Saqué mi móvil para llamar a urgencias. Mis manos temblaban y el
teléfono cayó al suelo. Me agaché a recogerlo y un golpe seco en el tejado me
cortó la respiración. Corrí al salón y me escondí tras el sofá. Distinguía
claramente el sonido de unas pisadas toscas sobre mi cabeza. Fuese lo que fuese
estaba caminando sobre el tejado. Traté de relajarme y coger aire. Estaba
mareado. Las pisadas cesaron, pero fueron seguidas por otro golpe seco sobre el
pavimento de la entrada. Había saltado y estaba justo al otro lado de la
puerta. Y, entonces, entró. Se acercaba, oía sus pasos. Se frenó en la puerta
del salón. Sabía que estaba allí, seguro. Me hacía la espera como un cazador
furtivo. Pero no le daría pie a ello de nuevo. Salí de mi escondite. Jose me
analizó desde la entrada del salón.
—¿Qué le has hecho a tu abuela? —. Le
reproché con voz temblorosa, exprimiendo el poco valor que me quedaba.
Él encendió la luz y avanzó hasta el centro del salón, quedando
justo bajo la bombilla de la lámpara. Comprobé que las señales que surcaban su
rostro y que, hasta entonces, creí que eran quemaduras, ahora se veían como
cicatrices. Llevó sus dedos hasta ella y los hincó en la carne, una mano a cada
lado de la marca, y comenzó a tirar hacia lados opuestos. La cicatriz comenzó a
abrirse. Yo estaba enmudecido, aguanté las ganas de gritar. Él continuó
abriendo la herida, que se descosía poco a poco hacia la frente y la barbilla,
hasta quedar completamente despegada. Sujetó la piel y tiró hacia adelante.

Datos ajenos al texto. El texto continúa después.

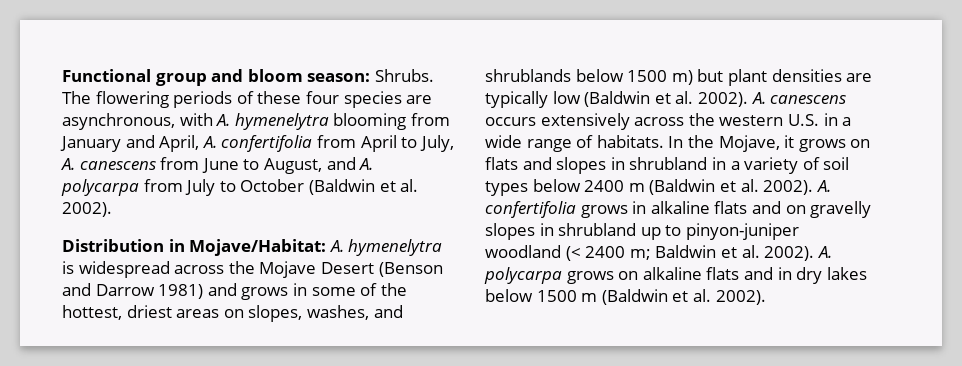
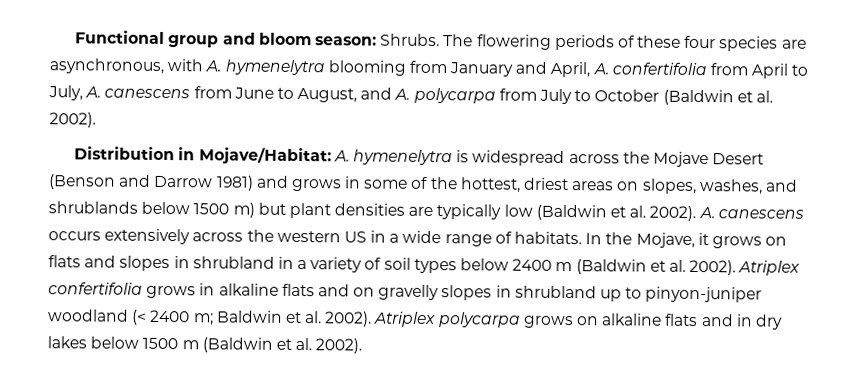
- A. canescens occurs extensively across the western U.S. in a wide range of habitats.
+ A. canescens occurs extensively across the western US in a wide range of habitats.
- A. confertifolia grows in alkaline flats and on gravelly slopes in shrubland up to pinyon-juniper woodland (< 2400 m; Baldwin et al. 2002).
+ Atriplex confertifolia grows in alkaline flats and on gravelly slopes in shrubland up to pinyon-juniper woodland (< 2400 m; Baldwin et al. 2002).
- A. polycarpa grows on alkaline flats and in dry lakes below 1500 m (Baldwin et al. 2002).
+ Atriplex polycarpa grows on alkaline flats and in dry lakes below 1500 m (Baldwin et al. 2002).

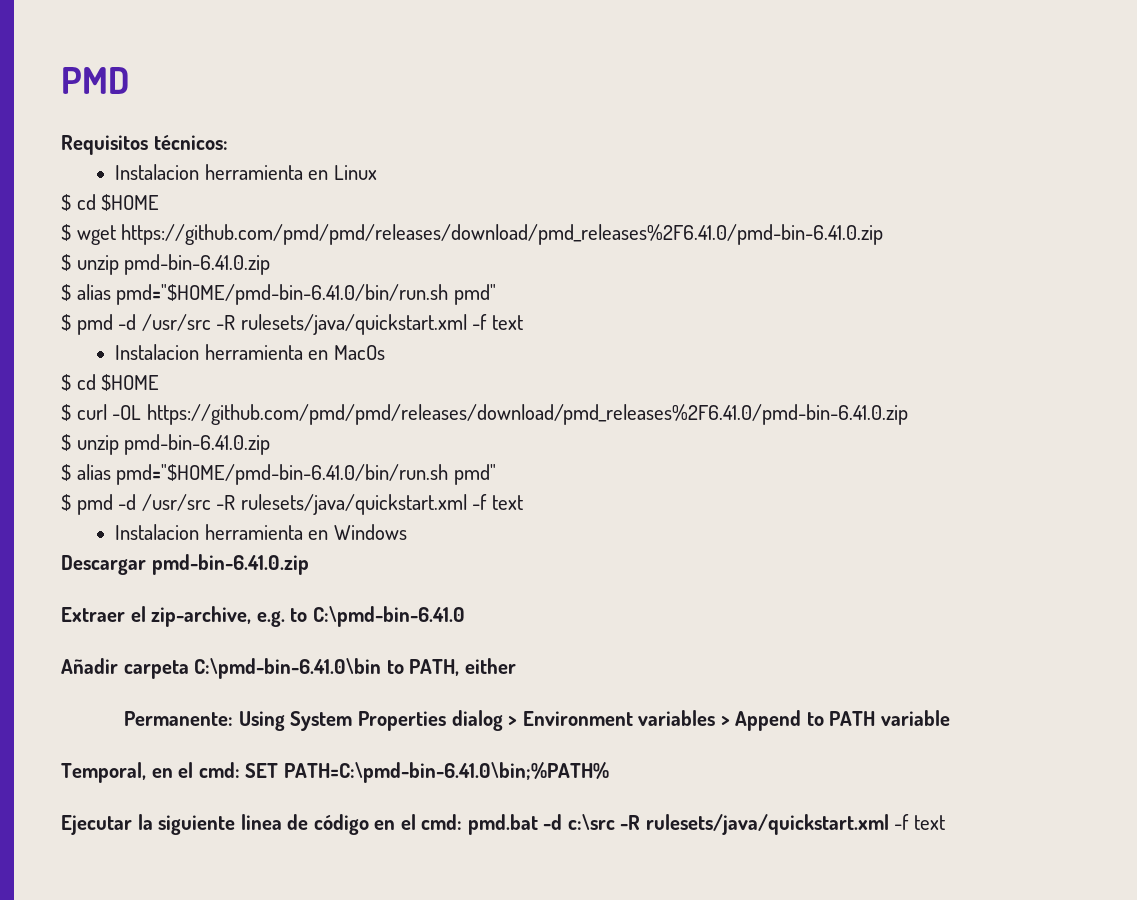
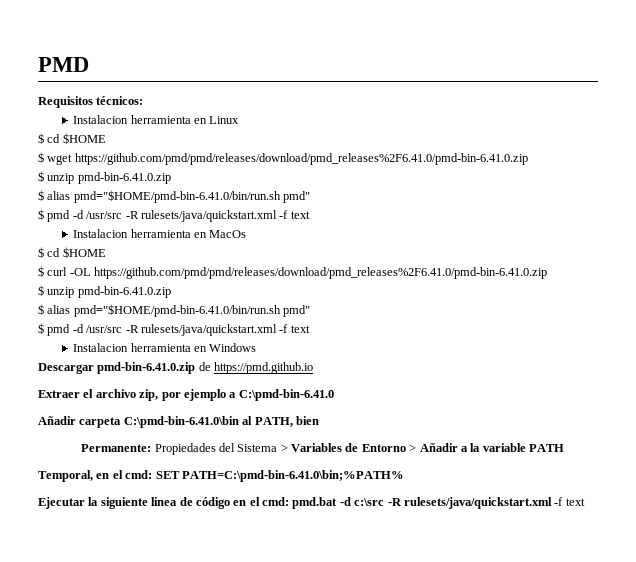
- Descargar pmd-bin-6.41.0.zip
+ Descargar pmd-bin-6.41.0.zip de https://pmd.github.io
- Extraer el zip-archive, e.g. to C:\pmd-bin-6.41.0
+ Extraer el archivo zip, por ejemplo a C:\pmd-bin-6.41.0
- Añadir carpeta C:\pmd-bin-6.41.0\bin to PATH, either
- Permanente: Using System Properties dialog > Environment variables > Append to PATH variable
+ Añadir carpeta C:\pmd-bin-6.41.0\bin al PATH, bien
+ Permanente: Propiedades del Sistema > Variables de Entorno > Añadir a la variable PATH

Pero no vi una lámina de músculo y sangre, como esperaba. En su lugar, había
una piel blanquecina, translúcida y brillante. Continuó despegando toda la piel
de la cara y siguió con el resto de su cuerpo. Se acabó desprendiendo de la
carne como si estuviera saliendo del interior de un disfraz. Aquella figura de piel
translúcida con forma humana comenzó a estirarse cuando soltó la carne de mi
amigo, que cayó como un saco viejo al suelo. Un ser de tres metros de alto se
irguió ante mí, observándome desde la altura. Lo más traumático eran sus ojos,
pues seguían siendo los de mi amigo Jose, solo que no encajaban en aquel rostro
inhumano, de enorme cabeza. La fina línea que hacía de labio se entreabrió
dejando ver una boca sin dientes por la que se deslizó una lengua larga y fina.
Una voz resonó en mi mente. Nadie la emitía, pero podía oírla
perfectamente. Aquello me hablaba, de mente a mente.
“Ya ha empezado”, susurró. “Tu cuerpo es esperado con ansiedad por
los míos. Siente orgullo, pues vas a tomar parte, igual que tu amigo, en algo
tan grande que jamás comprenderías. Es el momento. Millones de años en las
profundidades de este planeta y ahora, nos toca a nosotros”.
La abuela asomó por el pasillo. Igual que Jose antes que ella,
había perdido la humanidad en su mirada.
Miré al ser de nuevo, sabiendo que había llegado el final. El
ambiente se tornó blanco. Un ligero olor a humo penetró en mi nariz. El calor
comenzó a caldear la estancia y todo se tornó rojo.
Solo quedaron ellos en mi campo visual y fueron lo último que vi
antes de desvanecerme: aquellos ojos vacuos de mi amigo Jose.